ECLI:NL:RBDHA:2020:14724
Rechtbank Den Haag
- Voorlopige voorziening
- Rechtspraak.nl
Afwijzing verzoek om voorlopige voorziening in asielzaak met betrekking tot Dublin-overdracht naar Finland
In deze zaak heeft de voorzieningenrechter van de Rechtbank Den Haag op 12 oktober 2020 uitspraak gedaan in een verzoek om voorlopige voorziening van een verzoekster, die samen met haar minderjarige dochter asiel heeft aangevraagd. De Staatssecretaris van Justitie en Veiligheid had de aanvraag van verzoekster niet in behandeling genomen, omdat Finland verantwoordelijk werd geacht voor de behandeling van de asielaanvraag op basis van de Dublinverordening. Verzoekster heeft hiertegen beroep ingesteld en verzocht om een voorlopige voorziening.
Tijdens de zitting heeft verzoekster, bijgestaan door haar gemachtigde, haar zorgen geuit over de asielprocedure en opvangvoorzieningen in Finland. Zij vreesde dat haar asielverzoek daar niet serieus zou worden behandeld en dat er een risico op (indirect) refoulement zou zijn bij overdracht aan Finland. De voorzieningenrechter heeft echter geoordeeld dat verzoekster niet voldoende aannemelijk heeft gemaakt dat er sprake is van systematische tekortkomingen in de Finse asielprocedure. De voorzieningenrechter heeft vastgesteld dat Finland zich heeft gehouden aan internationale verplichtingen en dat er geen reden is om aan te nemen dat de Finse autoriteiten de asielaanvraag van verzoekster niet in behandeling zouden nemen.
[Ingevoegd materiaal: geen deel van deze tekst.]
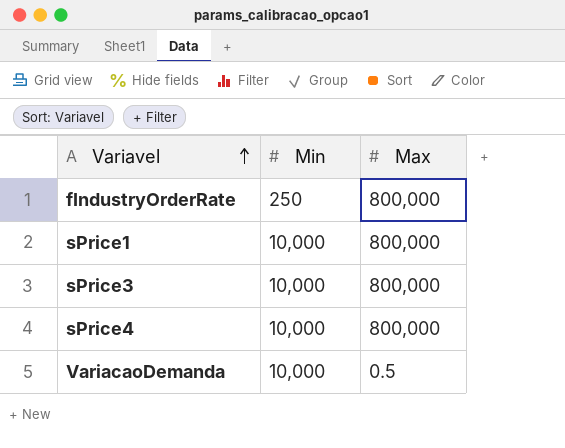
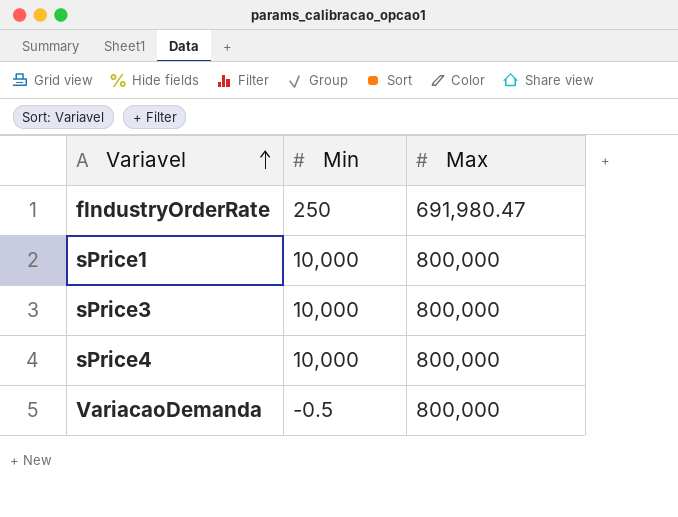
fIndustryOrderRate | Max: 800,000 -> 691,980.47
VariacaoDemanda | Min: 10,000 -> -0.5
VariacaoDemanda | Max: 0.5 -> 800,000

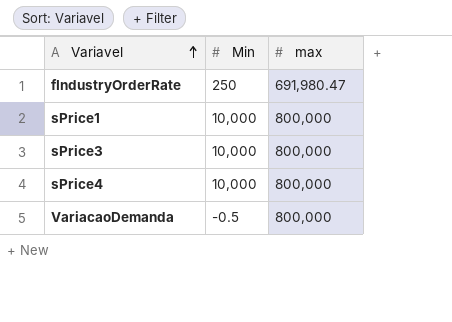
column name: Max -> max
De voorzieningenrechter heeft ook de zorgen van verzoekster over de gezondheid van haar dochter in overweging genomen, maar heeft geconcludeerd dat er geen medische stukken zijn overgelegd die de zorgen onderbouwen. De voorzieningenrechter heeft het verzoek om voorlopige voorziening afgewezen en geoordeeld dat er geen aanleiding is voor een proceskostenveroordeling. De uitspraak is openbaar uitgesproken en er staat geen rechtsmiddel open tegen deze beslissing.